Tuesday, April 20th, 1999
Live from a midnight flight to Las Vegas, it’s time to catch up on some old business. I’m on my way to briefly visit this week’s National Association of Broadcasters convention. It’s a gargantuan show, straining at the seams of the Las Vegas infrastructure, and if the thought of that many TV people in one place doesn’t scare you, perhaps it should. In order just to enter the convention, you have to run the gauntlet through an enormous parking lot filled with the latest in microwave and satellite trucks, jammed nose to nose with gleaming helicopters and colossal sports remote trucks, all as overlogoed as the Coke museum.
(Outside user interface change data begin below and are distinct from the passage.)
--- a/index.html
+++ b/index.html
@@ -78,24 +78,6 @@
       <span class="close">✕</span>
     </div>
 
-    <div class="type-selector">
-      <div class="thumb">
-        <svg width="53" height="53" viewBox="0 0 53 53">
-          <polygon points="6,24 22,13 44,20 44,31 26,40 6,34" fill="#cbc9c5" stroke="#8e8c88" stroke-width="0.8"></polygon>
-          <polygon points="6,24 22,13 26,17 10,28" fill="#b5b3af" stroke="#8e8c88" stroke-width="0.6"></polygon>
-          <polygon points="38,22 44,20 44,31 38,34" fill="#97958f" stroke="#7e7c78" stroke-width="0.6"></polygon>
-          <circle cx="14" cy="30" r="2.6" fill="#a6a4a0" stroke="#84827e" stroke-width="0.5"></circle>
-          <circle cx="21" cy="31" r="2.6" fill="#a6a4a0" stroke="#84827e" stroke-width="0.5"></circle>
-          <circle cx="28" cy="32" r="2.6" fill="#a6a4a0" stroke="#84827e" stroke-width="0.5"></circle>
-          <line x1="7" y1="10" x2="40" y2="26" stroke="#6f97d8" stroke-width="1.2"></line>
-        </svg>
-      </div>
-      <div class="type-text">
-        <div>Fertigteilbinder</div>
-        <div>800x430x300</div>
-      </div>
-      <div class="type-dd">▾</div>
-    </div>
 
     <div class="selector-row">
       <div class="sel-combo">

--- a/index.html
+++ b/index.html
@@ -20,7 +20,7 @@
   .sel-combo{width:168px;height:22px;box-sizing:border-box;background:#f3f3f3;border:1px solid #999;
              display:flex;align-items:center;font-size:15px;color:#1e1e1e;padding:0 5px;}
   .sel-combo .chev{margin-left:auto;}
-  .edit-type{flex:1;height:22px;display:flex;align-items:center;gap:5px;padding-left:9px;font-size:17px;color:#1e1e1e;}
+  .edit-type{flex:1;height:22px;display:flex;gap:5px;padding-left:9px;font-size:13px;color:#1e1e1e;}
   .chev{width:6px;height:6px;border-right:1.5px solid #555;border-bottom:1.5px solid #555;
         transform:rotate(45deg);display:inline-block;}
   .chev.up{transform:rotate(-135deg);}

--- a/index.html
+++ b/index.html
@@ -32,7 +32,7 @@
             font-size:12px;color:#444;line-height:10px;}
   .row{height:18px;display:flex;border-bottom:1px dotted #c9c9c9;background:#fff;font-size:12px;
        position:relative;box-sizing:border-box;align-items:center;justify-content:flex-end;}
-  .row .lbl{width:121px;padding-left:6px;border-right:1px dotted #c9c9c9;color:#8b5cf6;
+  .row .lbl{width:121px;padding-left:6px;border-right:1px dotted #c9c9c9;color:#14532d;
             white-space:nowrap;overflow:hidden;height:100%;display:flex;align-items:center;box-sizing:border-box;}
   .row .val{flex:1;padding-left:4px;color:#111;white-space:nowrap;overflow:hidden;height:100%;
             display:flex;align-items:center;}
Yes, I’m descending into a fake town crammed to the gills with people whose mission is to create the continuing illusion of television, available whenever you click the remote. They’re shopping—looking for the latest digital doohickey or camera or wireless microphone or super doppler mega 2000 radar thingie, and me, I’m just browsing, meeting, and, oh yeah, recoiling in horror at the whole idea.
But I digress.
I got an email from someone at the Journal Constitution who read last week’s about the live television coverage of the Cotton Mill fire rescue, and they wondered, um, how I thought the AJC did covering the story.
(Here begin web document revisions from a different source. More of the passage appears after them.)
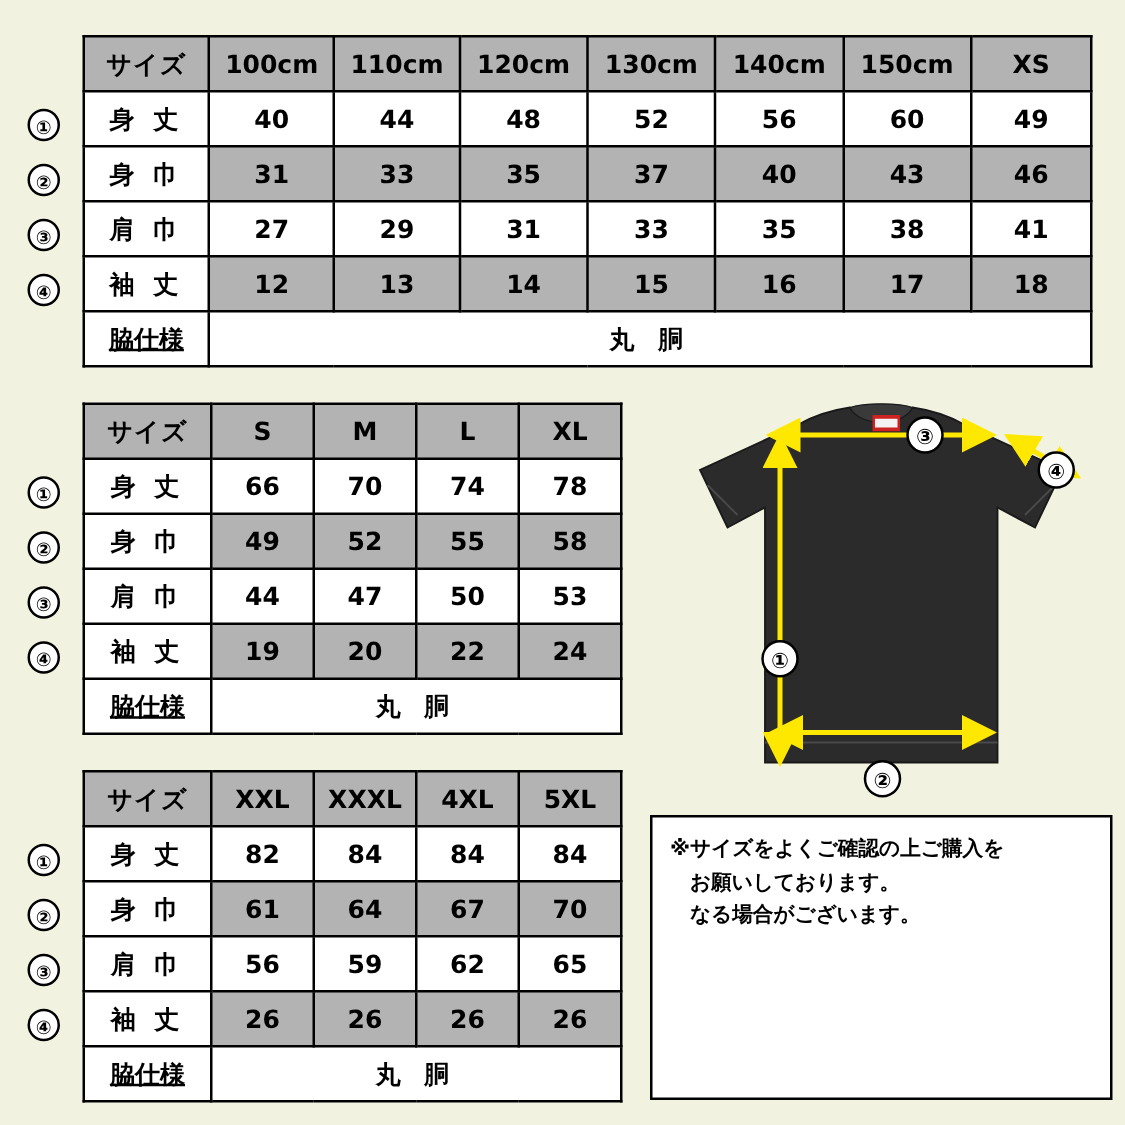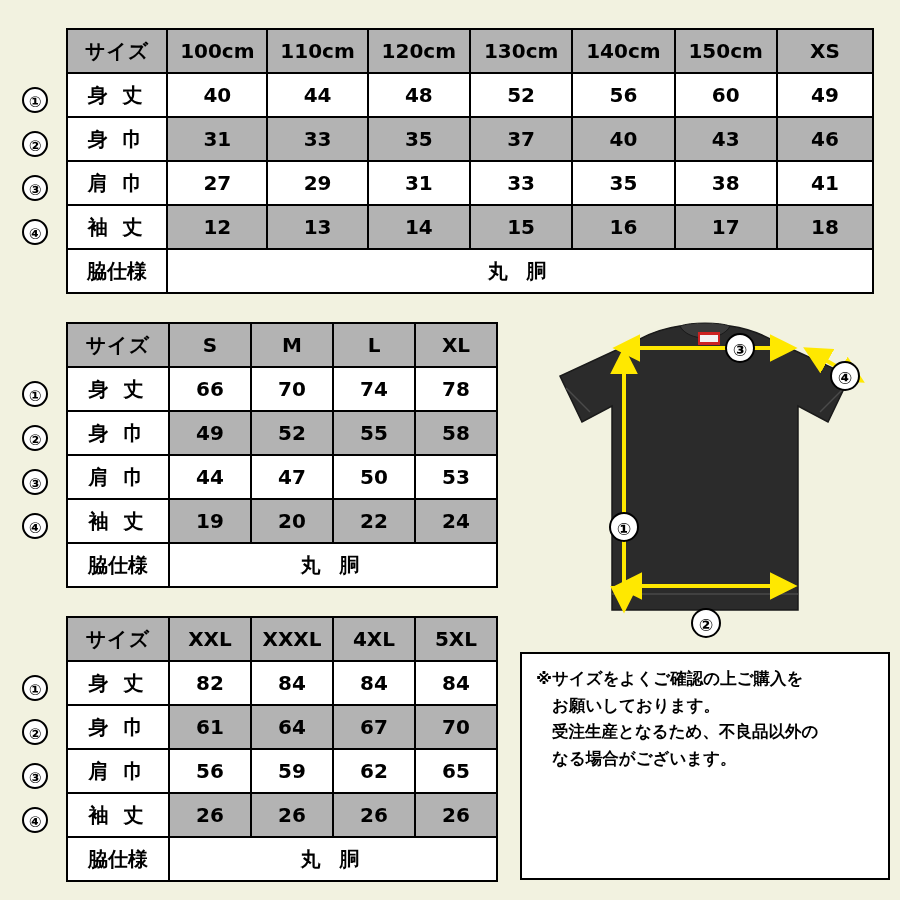--- a/index.html
+++ b/index.html
@@ -61,6 +61,7 @@
     background: #ffffff !important;
     letter-spacing: 0px;
     font-size: 19px;
+    text-decoration: underline;
   }
   .waki-value {
     background: #ffffff;

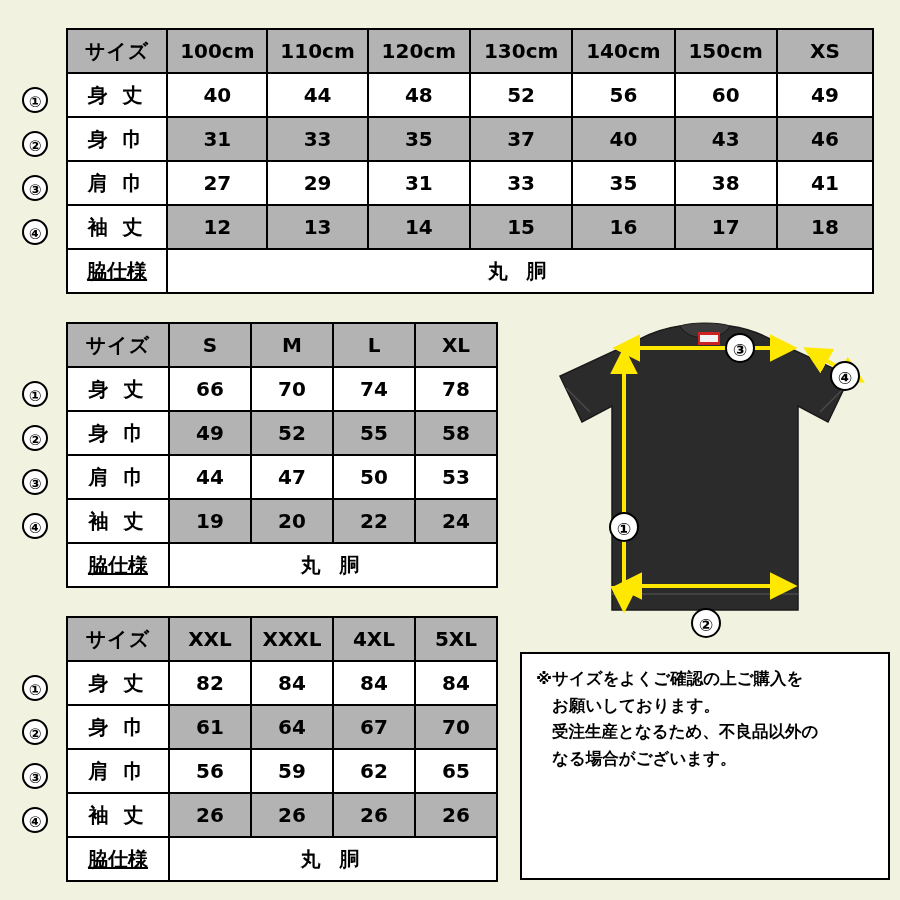--- a/index.html
+++ b/index.html
@@ -387,7 +387,6 @@
   <div class="notice">
     <p>※サイズをよくご確認の上ご購入を</p>
     <p class="indent">お願いしております。</p>
-    <p class="indent">受注生産となるため、不良品以外の</p>
     <p class="indent">なる場合がございます。</p>
   </div>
Well, we don’t get the paper at home for the simple reason that I can’t bear the thought of throwing away that much ad-covered newsprint every day just to get to the actual news content. (Instead, I shamelessly and regularly scavenge for news sections at restaurants, coffee shops, airports.) I’d probably pay a premium to order the AJC Lite, where just the news sections are home-delivered, sparing me and my recycling bin the shame of wasted ink. (Would they sell it that way? I think not.)
But I digress again.
The rescue. Actually, I did get a look at the local section on Tuesday (yep, discarded out on Concourse A) , and I was pleased to note, alongside attempts where the AJC tried to be television (with huge color photos) they had some space to be a newspaper and indeed gave us some interesting background on the AFD unit that was trained for high-altitude rope work, the Mill, both historically and as a trendy development project, and on the effects of the fire on Cabbagetown in general.
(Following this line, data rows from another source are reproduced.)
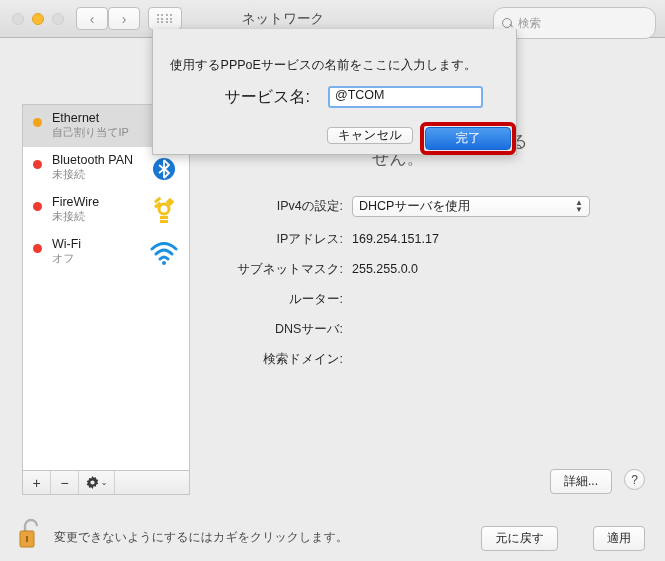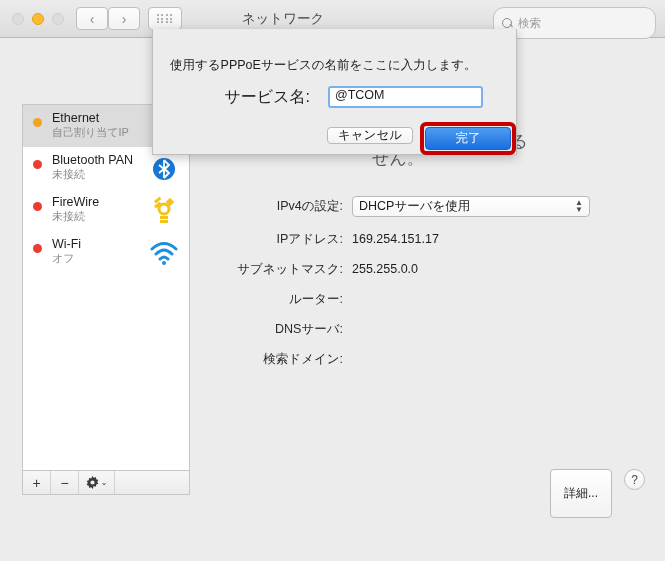--- a/index.html
+++ b/index.html
@@ -154,7 +154,7 @@
 
   #advanced-button {
     position: absolute; right: 53px; top: 469px;
-    padding: 15px 13px;
+    padding: 3px 13px;
     background: linear-gradient(to bottom,#fefefe,#f2f2f2);
     border: 1px solid #bcbcbc; border-radius: 4px;
     font-size: 12px; color: #1d1d1d;

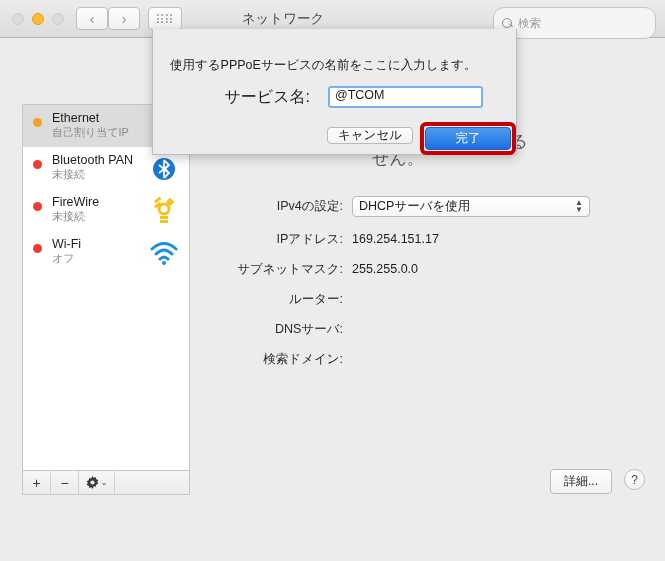--- a/index.html
+++ b/index.html
@@ -383,6 +383,16 @@
   <div id="advanced-button">詳細...</div>
   <div id="help-button">?</div>
 
+  <div id="footer">
+    <svg id="lock-icon" viewBox="0 0 26 32">
+      <path d="M7 14 V9 a6 6 0 0 1 12 0" fill="none" stroke="#b0b0b0" stroke-width="2.4"></path>
+      <rect x="2" y="14" width="14" height="16" rx="1.5" fill="#e8a33d" stroke="#c07f1e" stroke-width="1"></rect>
+      <rect x="8" y="19" width="2" height="6" fill="#9c6516"></rect>
+    </svg>
+    <div id="lock-text">変更できないようにするにはカギをクリックします。</div>
+    <div class="footer-btn" id="revert-button">元に戻す</div>
+    <div class="footer-btn" id="apply-button">適用</div>
+  </div>
 
   <div id="sheet">
     <div id="sheet-title">使用するPPPoEサービスの名前をここに入力します。</div>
The other email that gave me pause (perhaps it’s in this issue’s letters section) asked if Media Rare is just some lame local-only column because I haven’t talked about the shameful boosterism in print and on-air Kosovo coverage. Yep, true: when the US goes to war, some headline-writers and broadcast news producers get a jingoistic tingling and before you know it, it becomes we, the home team, against them, the evil empire-du-jour. But what seems to make this conflict a little different is that NATO’s deadly handiwork is under day-to-day scrutiny: we hear about bombs that went astray almost the moment they do. Yes, it can be argued that all bombing is misguided, misplaced, and deadly to the innocent, but it’s not journalism’s job to argue that case—it is, instead, to bring us reports of what all the parties are doing. Our outrage, pride, fear, anger, and horror should then be strictly grown locally, and voiced globally.